Sang ratu adalah orang yang selamat dari generasi terhebat Inggris, generasi yang menghadapi fasisme, sebuah konflik yang tetap menjadi jantung mitologi nasional Inggris modern.
“Yang Mulia, ikonik dan abadi seperti yang terkadang terlihat, bukanlah simbol,” kata politisi Irlandia Utara Nigel Dodds kepada Parlemen pada hari ulang tahunnya yang ke-90.
Setelah kematiannya, akun Twitter keluarga kerajaan memiliki 4,8 juta pengikut.
Tabloid di seluruh dunia tetap rakus untuk gosip tentang anggota keluarganya — dan, nasib untuk masa depan, menunjukkan sedikit rasa hormat kepada pewaris mahkota: Pangeran Charles, putranya Pangeran William, dan cucu Pangeran George.

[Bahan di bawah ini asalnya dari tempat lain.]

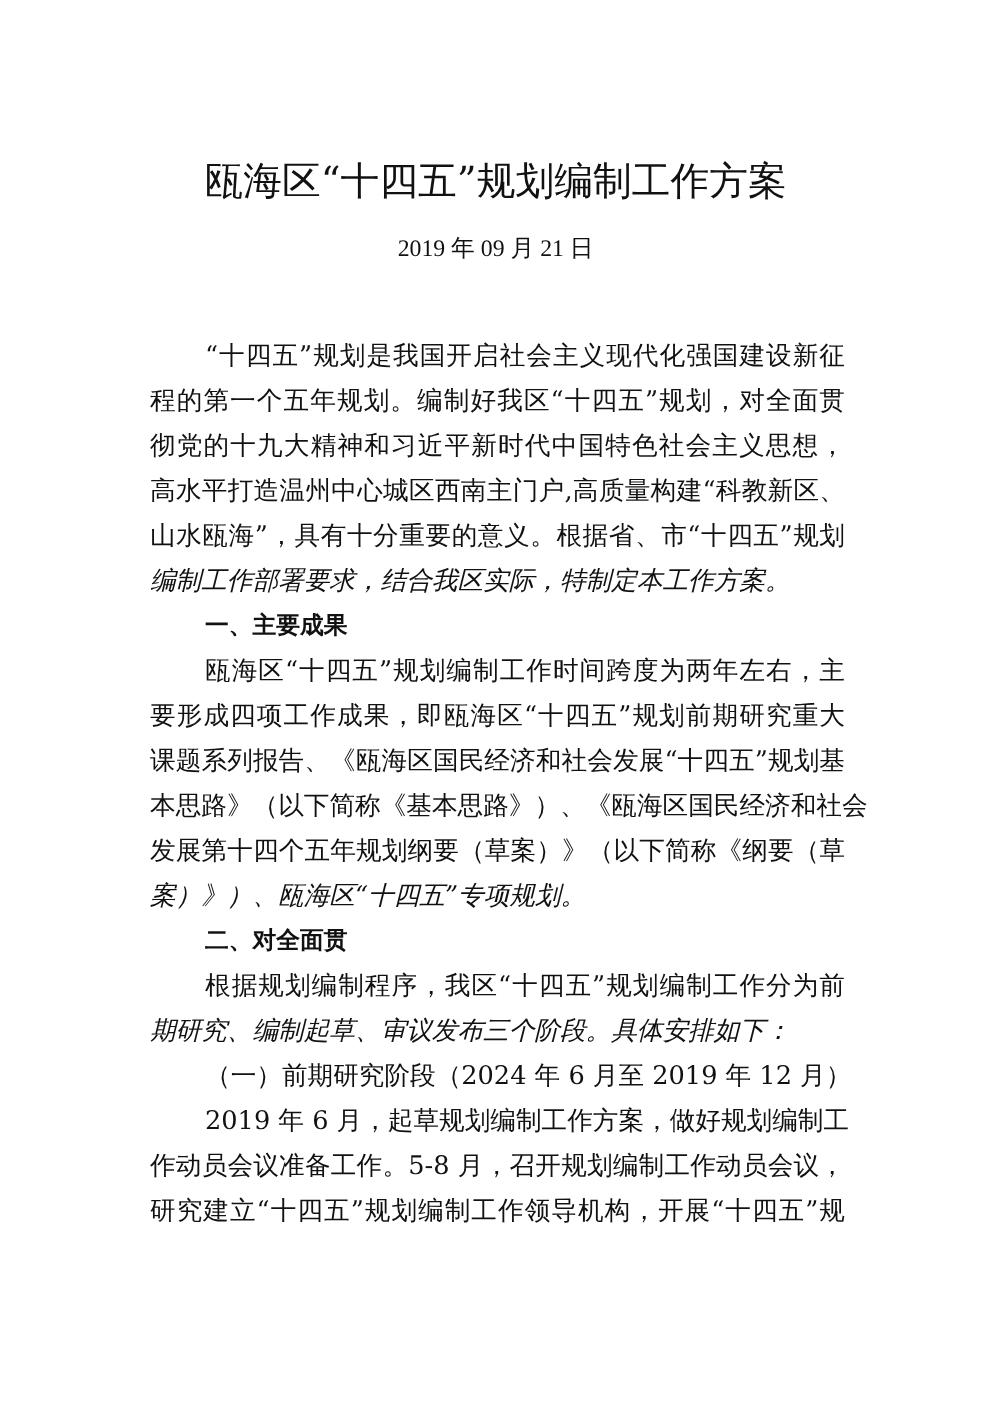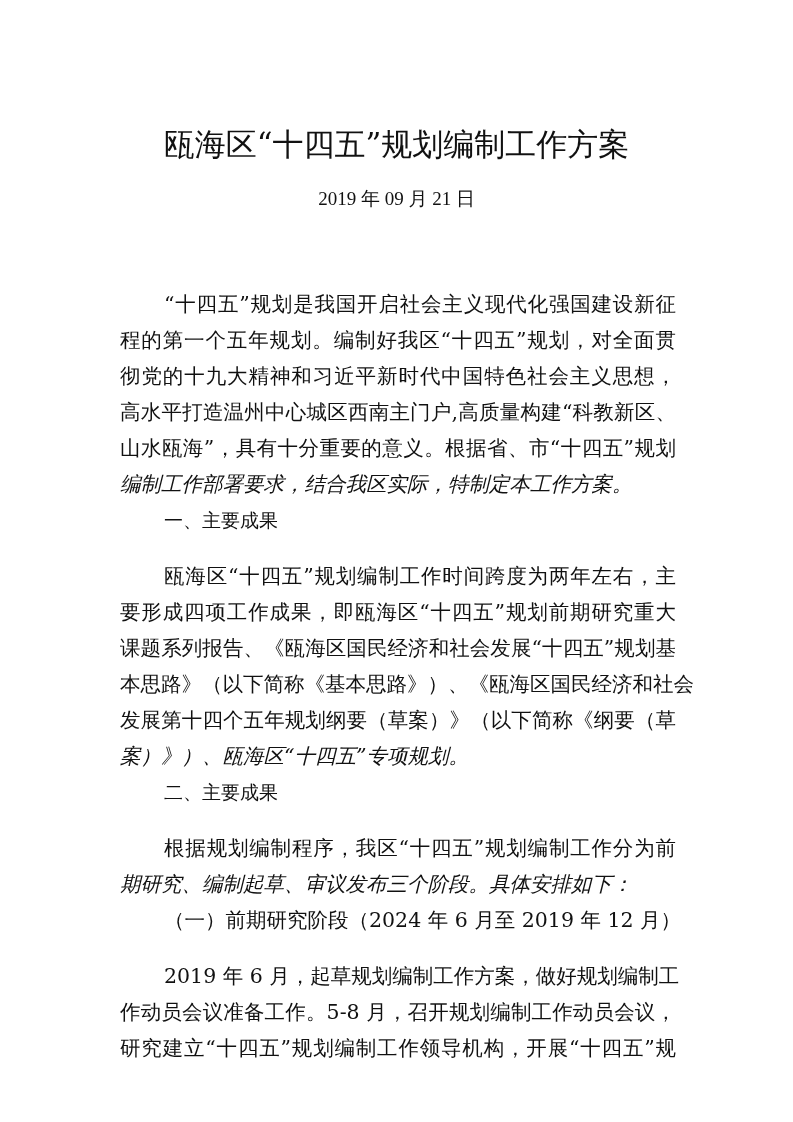"“十四五”规划是我国开启社会主义现代化强国建设新征" .indent { margin-top: 20px -> none }
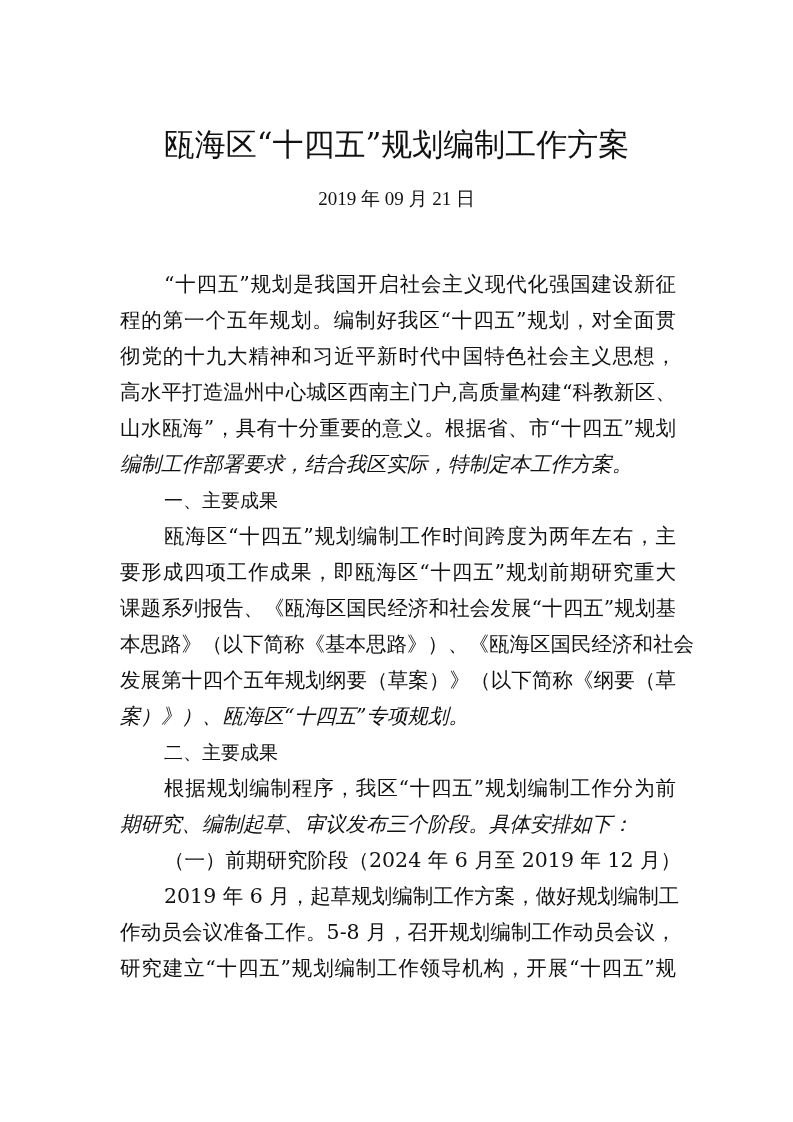"一、主要成果" .heading { font-weight: normal -> bold }
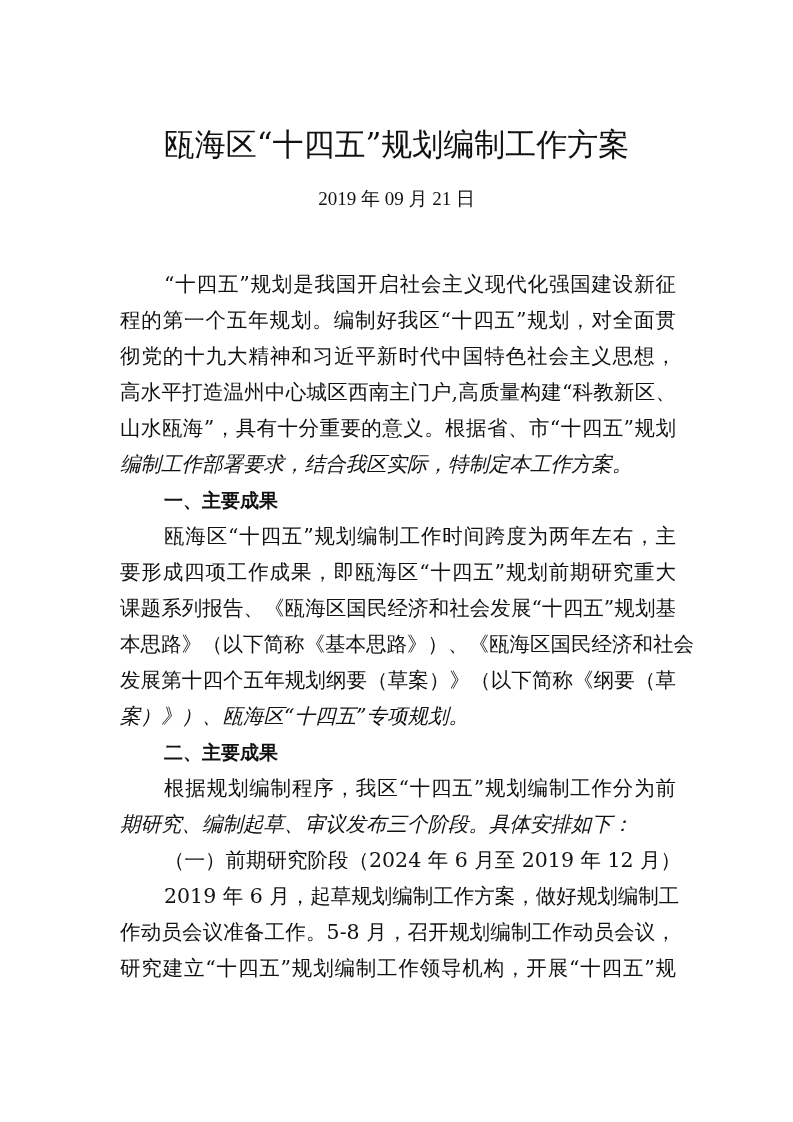"二、主要成果" div.line { text: 主要成果 -> 对全面贯 }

Baca Juga:Daftar Podcast Horor Terseram Berdasarkan Kisah Nyata, Siap Temani Malam Jumatmu!Rekomendasi 5 Film Netflix yang Sedang Trending!
Monarki modern Inggris harus mencoba mempertahankan keajaibannya sambil tetap lebih bersinar daripada sebelumnya.
Dapatkah prinsip turun-temurun yang menopang monarki bertahan sekarang setelah petahanan modernnya yang paling terhormat, dihormati, dan populer hilang?